Faut-il aussi y voir un autre signe de discorde ? La tenue de la première rencontre du PAD au mois de juillet dernier, au siège du RCD, s’était déroulée en présence de nombreuses figures du courant démocratique mais sans la présence de figures connues du parti. D’autres indices achèveront de révéler un peu plus une ligne de fracture qui était déjà béante entre les deux camps qui se livraient, via leurs supporters respectifs, à des attaques à fleurets mouchetés sur les réseaux sociaux. Un support où les internautes n’ont pas manqué, par exemple, de lire des propos dont il était loisible de deviner la source et qui critiquaient de manière acerbe la démarche politique de Mohcine Bellabes, accusé de fourvoyer le RCD dans des jeux politiques et des considérations idéologiques étrangères à sa ligne, à son identité et à son histoire. Plus explicite, dans ce sens, est la sortie des huit élus locaux du RCD qui viennent de claquer définitivement la porte de ce parti: « Nous, groupe de huit élus à cette APW, ne nous reconnaissons plus dans le parti de Mohcine Belabbas, et nous informons l’opinion publique que nous nous sommes constitués en groupe d’élus indépendants à l’APW de Tizi Ouzou (…) Il vaut mieux se séparer au nom de la vérité que de s’unir au nom du mensonge », précisent-ils, tout en se disant « engagés à accompagner les élus locaux et les citoyens pour l’intérêt général et le développement de notre wilaya ».

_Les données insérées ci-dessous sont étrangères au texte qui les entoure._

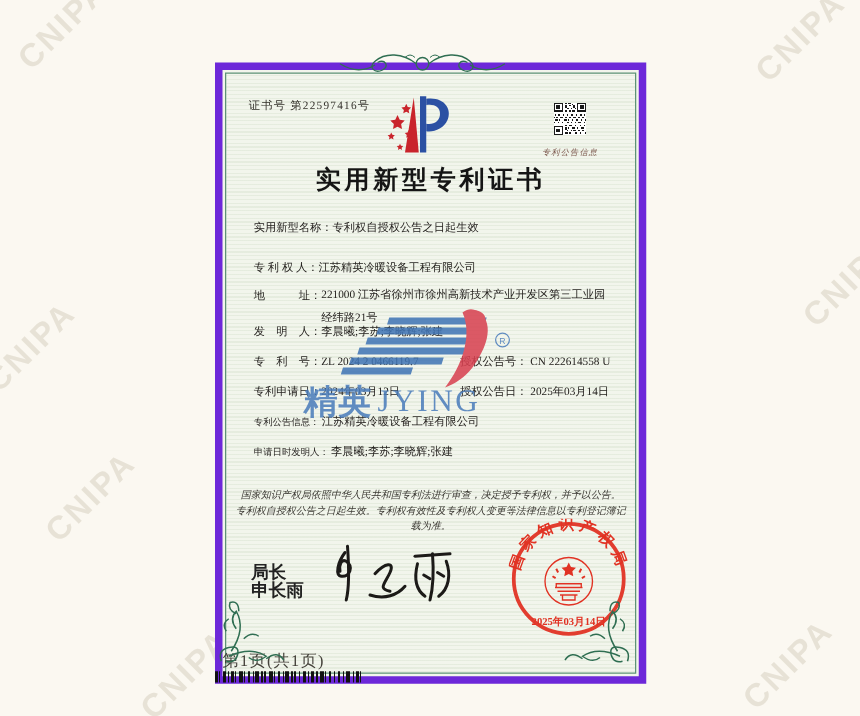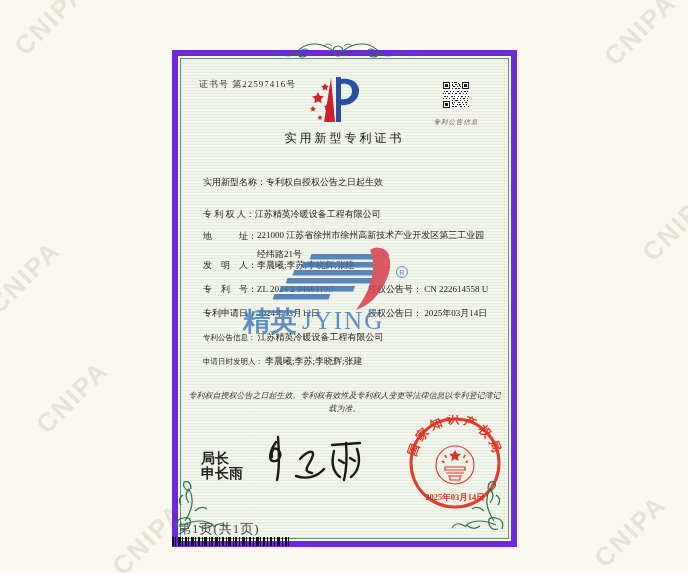--- a/index.html
+++ b/index.html
@@ -20,7 +20,7 @@
   .qrcap{position:absolute;left:248px;top:62px;width:60px;text-align:center;
          font-size:6.5px;color:#7a564a;font-style:italic;letter-spacing:1px;}
   .title{position:absolute;left:0;top:74px;width:100%;text-align:center;
-         font-size:12px;font-weight:normal;color:#151515;letter-spacing:3px;}
+         font-size:20px;font-weight:bold;color:#151515;letter-spacing:3px;}
   .row{position:absolute;font-size:9px;color:#262320;white-space:nowrap;}
   .row .lab{color:#262320;}
   .small{font-size:7.5px;}

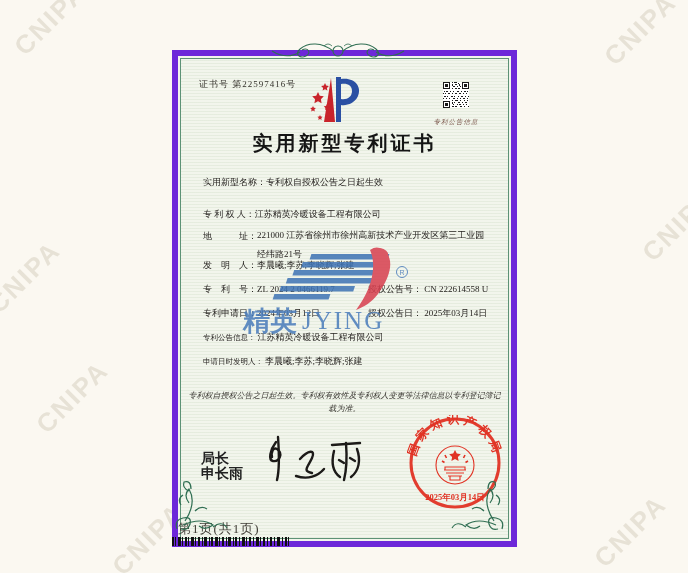--- a/index.html
+++ b/index.html
@@ -136,6 +136,7 @@
     </div>
 
     <div class="statement">
+      <div>国家知识产权局依照中华人民共和国专利法进行审查，决定授予专利权，并予以公告。</div>
       <div>专利权自授权公告之日起生效。专利权有效性及专利权人变更等法律信息以专利登记簿记载为准。</div>
     </div>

Vers le changement de sigle ?
La sortie de ces élus démissionnaires, si elle est symptomatique de l’irréversibilité de la fracture qui les sépare de leur désormais ex-parti, elle ne manquera pas d’avoir d’autres développements. Ceux-ci seront, d’abord, et cela va de soi, d’ordre organique pour les dirigeants actuels du Rassemblement qui auront ainsi les coudées franches pour la mise en route de leur projet, notamment celui lié au changement de sigle (RCD vs Les Progressistes). Un redéploiement graphique qui ne manquera pas d’avoir des implications qui se traduiraient par une ouverture sur d’autres compétences et sensibilités politiques extérieures. Une option prise lors du dernier congrès que les néo-dissidents n’ont jamais accepté même s’ils se sont bien gardés de la critiquer ouvertement. Autre corolaire de ce divorce, la probable création d’une structure partisane concurrente. Car en quittant le navire RCD, ces ex-cadres et élus, que l’on dit restés fidèles à l’ex-président du parti, n’entendent, certainement, pas rester en rade de la vie politique. Affaire à suivre.